A 54-year-old lady crashes her car against a telephone pole at high speed. On arrival at the E.R. she is in moderate respiratory distress. She has multiple bruises over the chest, and multiple site of point tenderness over the ribs. X-Rays show multiple rib fractures on both sides. On closer observation it is noted that a segment of the chest wall on the left side caves in when she inhales, and bulges out when she exhales.
What is it? – Classical physical diagnosis finding of paradoxical breathing, leading to classical diagnosis of flail chest. She is at high risk for other injuries.
Management: Rule out other injuries (aortic rupture, abdominal injuries) The real problem is flail chest is the underlying pulmonary-contusion, for which the treatment is controversial, including fluid restriction, diuretics, use of colloid rather than crystalloid fluids when needed, and respiratory support.
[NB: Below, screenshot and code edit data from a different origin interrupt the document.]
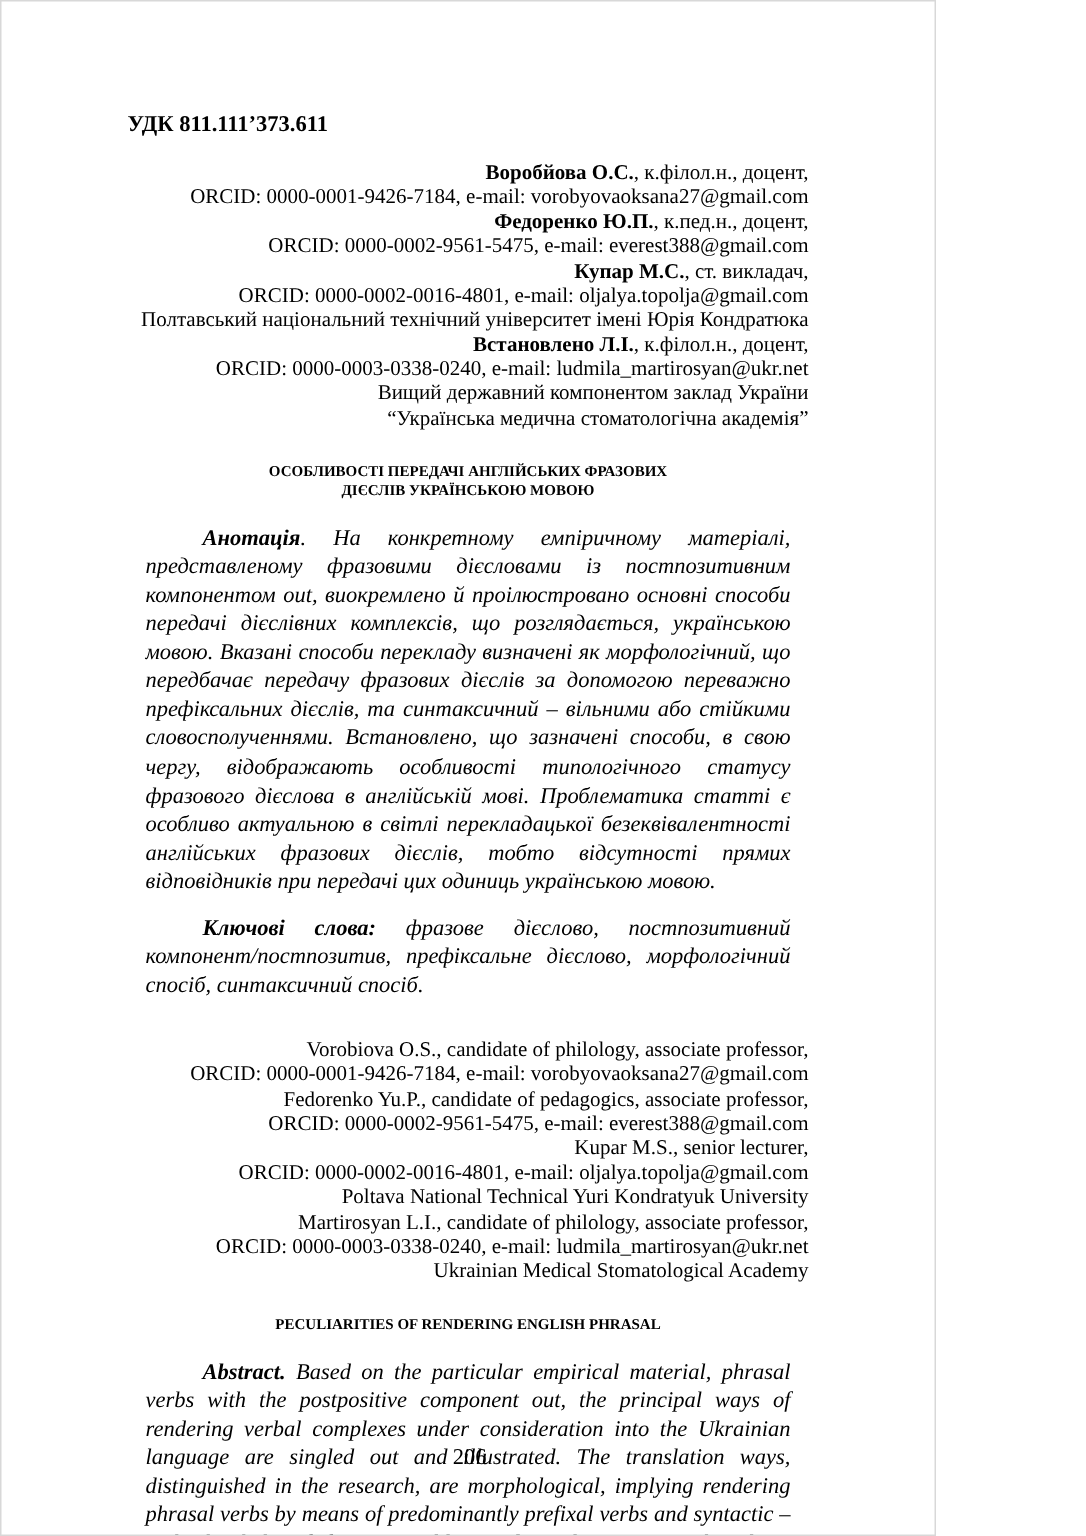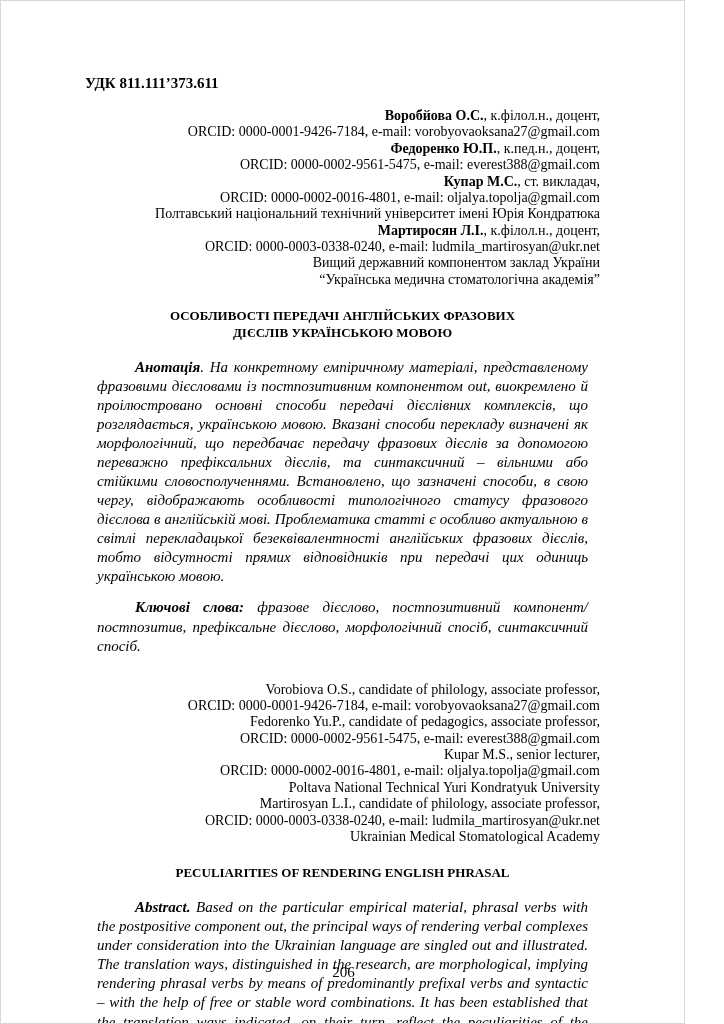--- a/index.html
+++ b/index.html
@@ -1,18 +1,18 @@
 <!DOCTYPE html>
 <html><head>
 <meta charset="utf-8">
 <style>
   html, body { margin: 0; padding: 0; background: #ffffff; }
   .page {
     position: relative;
-    width: 685px;
+    width: 624px;
     height: 1024px;
     box-sizing: border-box;
     background: #ffffff;
     border: 1px solid #d8d8d8;
     padding: 74px 84px 0 84px;
     overflow: hidden;
     font-family: "Liberation Serif", "DejaVu Serif", serif;
     color: #000000;
   }
   .udc {
@@ -23,21 +23,21 @@
   .center-block {
     text-align: right;
     font-size: 14px;
     line-height: 1.17;
   }
   .center-block .line { white-space: normal; }
   .b { font-weight: bold; }
   .title {
     text-align: center;
     font-weight: bold;
-    font-size: 13px;
+    font-size: 10px;
     line-height: 1.3;
     margin-top: 20px;
     margin-bottom: 16px;
   }
   .para {
     text-align: justify;
     font-style: italic;
     font-size: 15px;
     line-height: 1.27;
     text-indent: 38px;
@@ -62,21 +62,21 @@
   <div class="udc">УДК 811.111’373.611</div>
 
   <div class="center-block">
     <div class="line"><span class="b">Воробйова О.С.</span><span>, к.філол.н., доцент,</span></div>
     <div class="line">ORCID: 0000-0001-9426-7184, e-mail: vorobyovaoksana27@gmail.com</div>
     <div class="line"><span class="b">Федоренко Ю.П.</span><span>, к.пед.н., доцент,</span></div>
     <div class="line">ORCID: 0000-0002-9561-5475, e-mail: everest388@gmail.com</div>
     <div class="line"><span class="b">Купар М.С.</span><span>, ст. викладач,</span></div>
     <div class="line">ORCID: 0000-0002-0016-4801, e-mail: oljalya.topolja@gmail.com</div>
     <div class="line">Полтавський національний технічний університет імені Юрія Кондратюка</div>
-    <div class="line"><span class="b">Мартиросян Л.І.</span><span>, к.філол.н., доцент,</span></div>
+    <div class="line"><span class="b">Встановлено Л.І.</span><span>, к.філол.н., доцент,</span></div>
     <div class="line">ORCID: 0000-0003-0338-0240, e-mail: ludmila_martirosyan@ukr.net</div>
     <div class="line">Вищий державний компонентом заклад України</div>
     <div class="line">“Українська медична стоматологічна академія”</div>
   </div>
 
   <div class="title">
     <div>ОСОБЛИВОСТІ ПЕРЕДАЧІ АНГЛІЙСЬКИХ ФРАЗОВИХ</div>
     <div>ДІЄСЛІВ УКРАЇНСЬКОЮ МОВОЮ</div>
   </div>
 

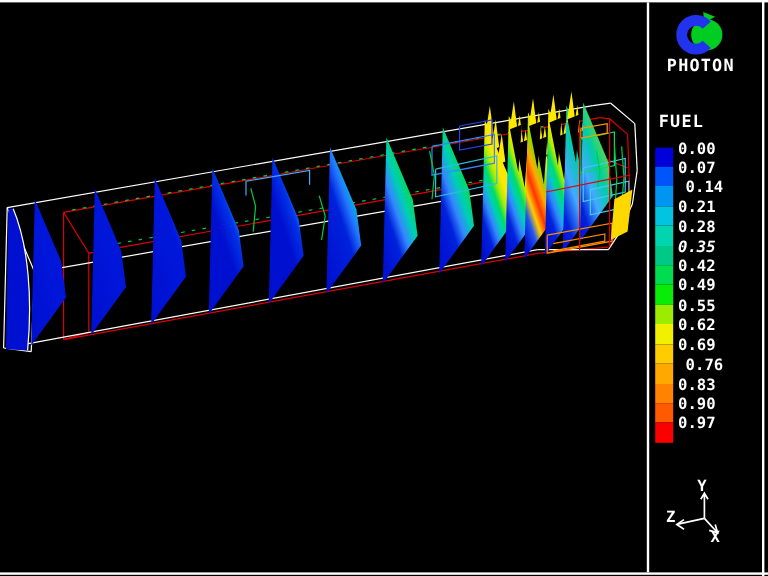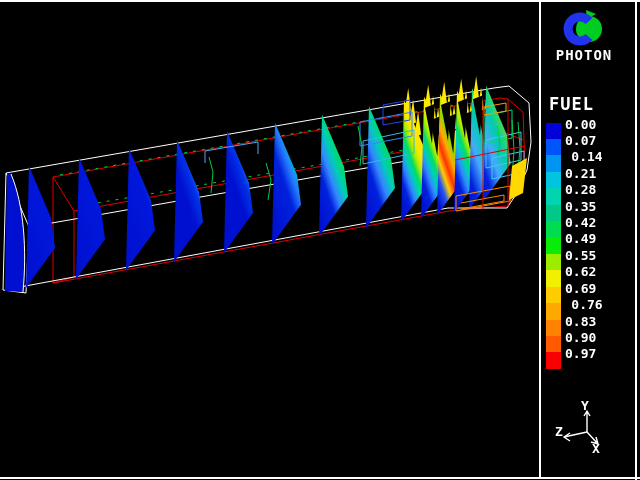--- a/index.html
+++ b/index.html
@@ -4,21 +4,21 @@
 <style>
   html,body{margin:0;padding:0;background:#000;}
   .screen{position:relative;width:640px;height:480px;background:#000;overflow:hidden;
           font-family:"DejaVu Sans Mono", monospace;}
   .hline,.vline{position:absolute;background:#fff;}
   .caption{position:absolute;left:75px;top:442px;color:#fff;font-size:13px;font-weight:bold;
            letter-spacing:0.5px;white-space:pre;}
   .logo-wrap{position:absolute;left:560px;top:7px;width:46px;height:42px;}
   .logo-label{position:absolute;left:552px;top:47px;width:64px;text-align:center;color:#fff;
               font-size:14px;font-weight:bold;letter-spacing:1px;}
-  .legend-title{position:absolute;left:549px;top:94px;color:#fff;font-size:17px;font-weight:bold;
+  .legend-title{position:absolute;left:549px;top:94px;color:#fff;font-size:14px;font-weight:bold;
                 letter-spacing:1px;}
   .legend-swatch{position:absolute;left:546px;width:15px;height:17px;}
   .legend-value{position:absolute;left:565px;width:44px;height:16px;color:#fff;font-size:13px;
                 font-weight:bold;line-height:16px;}
   .triad{position:absolute;left:548px;top:394px;width:72px;height:64px;}
   .axis-label{position:absolute;color:#fff;font-size:13px;font-weight:bold;}
   #scene{position:absolute;left:0;top:0;}
 </style>
 </head>
 <body>
@@ -207,21 +207,21 @@
       <div class="legend-value" style="top: 116.5px;">0.00</div>
       <div class="legend-swatch" style="top: 138.92px; height: 16.42px; background: rgb(0, 85, 250);"></div>
       <div class="legend-value" style="top: 132.92px;">0.07</div>
       <div class="legend-swatch" style="top: 155.34px; height: 16.42px; background: rgb(0, 149, 240);"></div>
       <div class="legend-value" style="top: 149.34px; text-align: center;">0.14</div>
       <div class="legend-swatch" style="top: 171.76px; height: 16.42px; background: rgb(0, 196, 224);"></div>
       <div class="legend-value" style="top: 165.76px;">0.21</div>
       <div class="legend-swatch" style="top: 188.18px; height: 16.42px; background: rgb(0, 212, 176);"></div>
       <div class="legend-value" style="top: 182.18px;">0.28</div>
       <div class="legend-swatch" style="top: 204.6px; height: 16.42px; background: rgb(0, 201, 135);"></div>
-      <div class="legend-value" style="top: 198.6px;">0.35</div>
+      <div class="legend-value" style="top: 198.6px; font-style: italic;">0.35</div>
       <div class="legend-swatch" style="top: 221.02px; height: 16.42px; background: rgb(0, 220, 80);"></div>
       <div class="legend-value" style="top: 215.02px;">0.42</div>
       <div class="legend-swatch" style="top: 237.44px; height: 16.42px; background: rgb(8, 236, 8);"></div>
       <div class="legend-value" style="top: 231.44px;">0.49</div>
       <div class="legend-swatch" style="top: 253.86px; height: 16.42px; background: rgb(156, 236, 0);"></div>
       <div class="legend-value" style="top: 247.86px;">0.55</div>
       <div class="legend-swatch" style="top: 270.28px; height: 16.42px; background: rgb(240, 240, 0);"></div>
       <div class="legend-value" style="top: 264.28px;">0.62</div>
       <div class="legend-swatch" style="top: 286.7px; height: 16.42px; background: rgb(255, 204, 0);"></div>
       <div class="legend-value" style="top: 280.7px;">0.69</div>

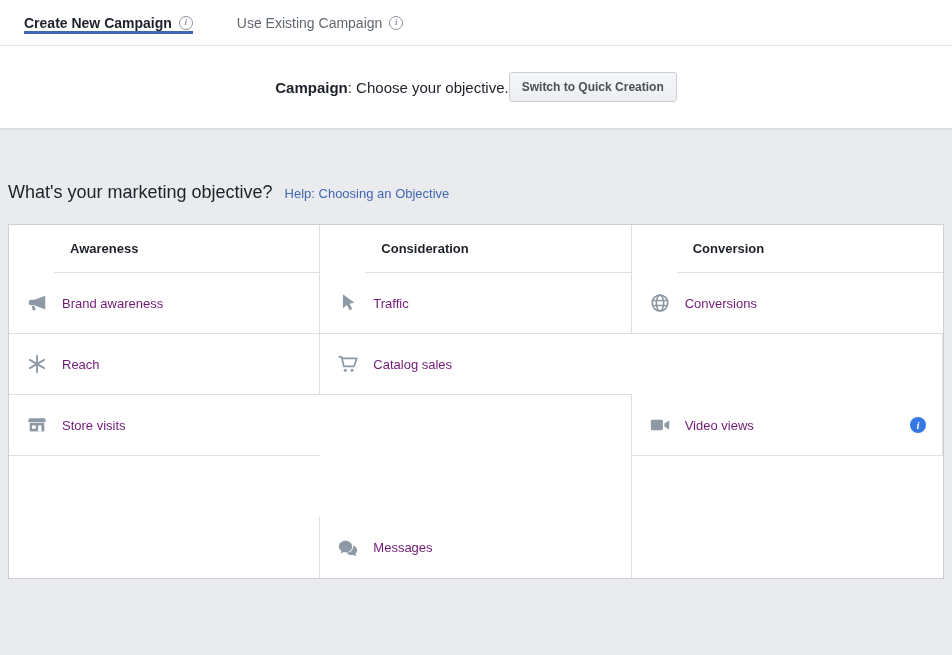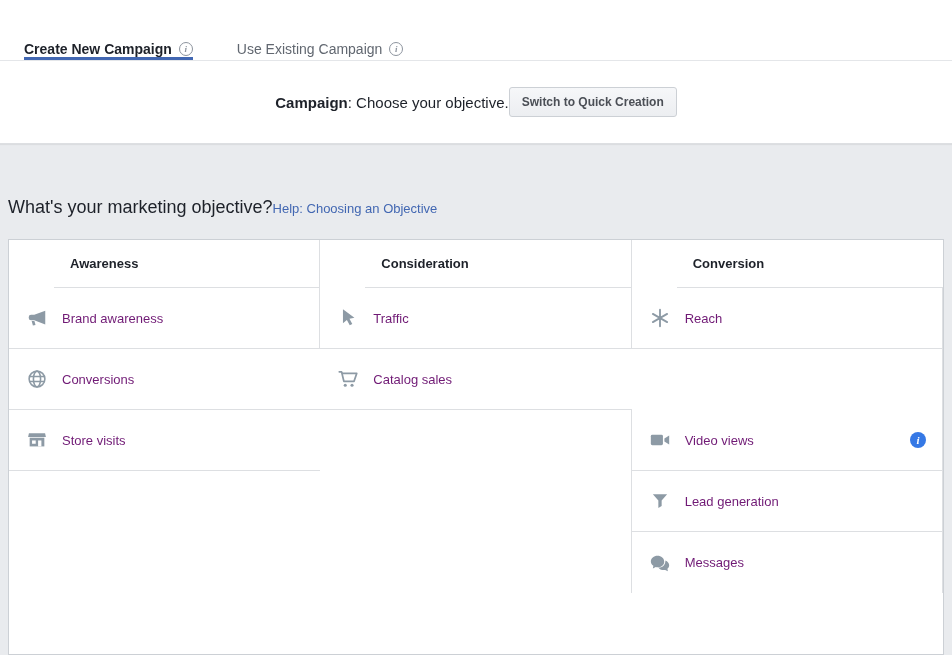--- a/index.html
+++ b/index.html
@@ -8,23 +8,23 @@
     background: #e9ebee;
     font-family: "Liberation Sans", "DejaVu Sans", sans-serif;
     color: #1d2129;
     overflow: hidden;
   }
   .page { width: 952px; height: 655px; position: relative; }
 
   
   .tabbar {
     background: #fff;
-    height: 61px;
-    display: flex;
-    align-items: flex-end;
+    height: 46px;
+    display: flex;
+    align-items: center;
     padding-left: 24px;
     border-bottom: 1px solid #e4e6e9;
   }
   .tab {
     display: flex;
     align-items: center;
     gap: 7px;
     margin-right: 44px;
     font-size: 14px;
     color: #616770;
@@ -77,20 +77,21 @@
     font-weight: bold;
     color: #4b4f56;
     cursor: pointer;
   }
 
   
   .objective-section { padding: 0 8px; }
   .heading-row {
     display: flex;
     align-items: baseline;
+    gap: 12px;
     margin: 53px 0 21px 0;
   }
   .heading { font-size: 18px; color: #1d2129; }
   .help-link {
     font-size: 13px;
     color: #4267b2;
     text-decoration: none;
     cursor: pointer;
   }
 
@@ -192,43 +193,43 @@
           <span class="label">Brand awareness</span>
         </div>
         <div class="cell item vline">
           <span class="icon">
             <svg viewBox="0 0 24 24" width="22" height="22">
               <path fill="#8d9aa5" d="M6.5 2.5l12.5 9.2-5.4 1 3.1 5.8-2.8 1.5-3.1-5.9-4.3 3.6V2.5z"></path>
             </svg>
           </span>
           <span class="label">Traffic</span>
         </div>
-        <div class="cell item vline">
-          <span class="icon">
-            <svg viewBox="0 0 24 24" width="22" height="22">
-              <g stroke="#8d9aa5" stroke-width="2" stroke-linecap="round" fill="none">
-                <path d="M12 3v18M4.2 7.5l15.6 9M4.2 16.5l15.6-9"></path>
-              </g>
-              <circle cx="12" cy="12" r="2.2" fill="#8d9aa5"></circle>
-            </svg>
-          </span>
-          <span class="label">Reach</span>
-        </div>
         <div class="cell item">
           <span class="icon">
             <svg viewBox="0 0 24 24" width="22" height="22">
               <g fill="none" stroke="#8d9aa5" stroke-width="1.7">
                 <circle cx="12" cy="12" r="8.6"></circle>
                 <ellipse cx="12" cy="12" rx="3.9" ry="8.6"></ellipse>
                 <path d="M3.6 9.2h16.8M3.6 14.8h16.8"></path>
               </g>
             </svg>
           </span>
           <span class="label">Conversions</span>
         </div>
+        <div class="cell item vline">
+          <span class="icon">
+            <svg viewBox="0 0 24 24" width="22" height="22">
+              <g stroke="#8d9aa5" stroke-width="2" stroke-linecap="round" fill="none">
+                <path d="M12 3v18M4.2 7.5l15.6 9M4.2 16.5l15.6-9"></path>
+              </g>
+              <circle cx="12" cy="12" r="2.2" fill="#8d9aa5"></circle>
+            </svg>
+          </span>
+          <span class="label">Reach</span>
+        </div>
         <div class="cell item">
           <span class="icon">
             <svg viewBox="0 0 24 24" width="22" height="22">
               <path fill="none" stroke="#8d9aa5" stroke-width="1.9" stroke-linejoin="round" stroke-linecap="round" d="M2.5 4.2H5l2.5 10.3h11.1l2.9-8.6H6.2"></path>
               <g fill="#8d9aa5">
                 <circle cx="9" cy="18.8" r="1.7"></circle>
                 <circle cx="16.4" cy="18.8" r="1.7"></circle>
               </g>
             </svg>
           </span>
@@ -256,28 +257,20 @@
                 <rect x="2" y="6.2" width="13.2" height="11.6" rx="1.6"></rect>
                 <path d="M16.8 10.4L22 7v10l-5.2-3.4z"></path>
               </g>
             </svg>
           </span>
           <span class="label">Video views</span>
           <span class="info-blue">i</span>
         </div>
         <div class="cell empty"></div>
         <div class="cell empty vline"></div>
-        <div class="cell item vline">
-          <span class="icon">
-            <svg viewBox="0 0 24 24" width="22" height="22">
-              <path fill="#8d9aa5" d="M4.2 4.5h15.6l-6 7v5.9l-3.6 2.1v-8z"></path>
-            </svg>
-          </span>
-          <span class="label">Lead generation</span>
-        </div>
         <div class="cell empty"></div>
         <div class="cell empty vline"></div>
         <div class="cell item vline">
           <span class="icon">
             <svg viewBox="0 0 24 24" width="22" height="22">
               <g fill="#8d9aa5">
                 <path d="M9.3 4.2C5.3 4.2 2 6.9 2 10.3c0 1.9 1.1 3.6 2.8 4.7l-.6 3 3.2-1.6c.6.1 1.2.2 1.9.2 4 0 7.3-2.7 7.3-6.1S13.3 4.2 9.3 4.2z"></path>
                 <path d="M17.9 9.2c2.4.9 4.1 2.9 4.1 5.2 0 1.5-.7 2.9-1.9 3.9l.5 2.7-2.9-1.5c-.5.1-1.1.2-1.6.2-2.6 0-4.9-1.2-6-2.9.6.1 1.2.1 1.8.1 3.5-.4 6.2-3.7 6-7.7z"></path>
               </g>
             </svg>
The probable wrong alternatives will revolve around various ways of mechanically stabilizing the part of the chest wall that moves the wrong way…because that used to be what was believed in the past.
Further management: if other injuries require that she go to the OR, prophylactic bilateral chest tubes because she is at high risk to develop tension pneumothorax when under the positive pressure breathing of the anesthetic.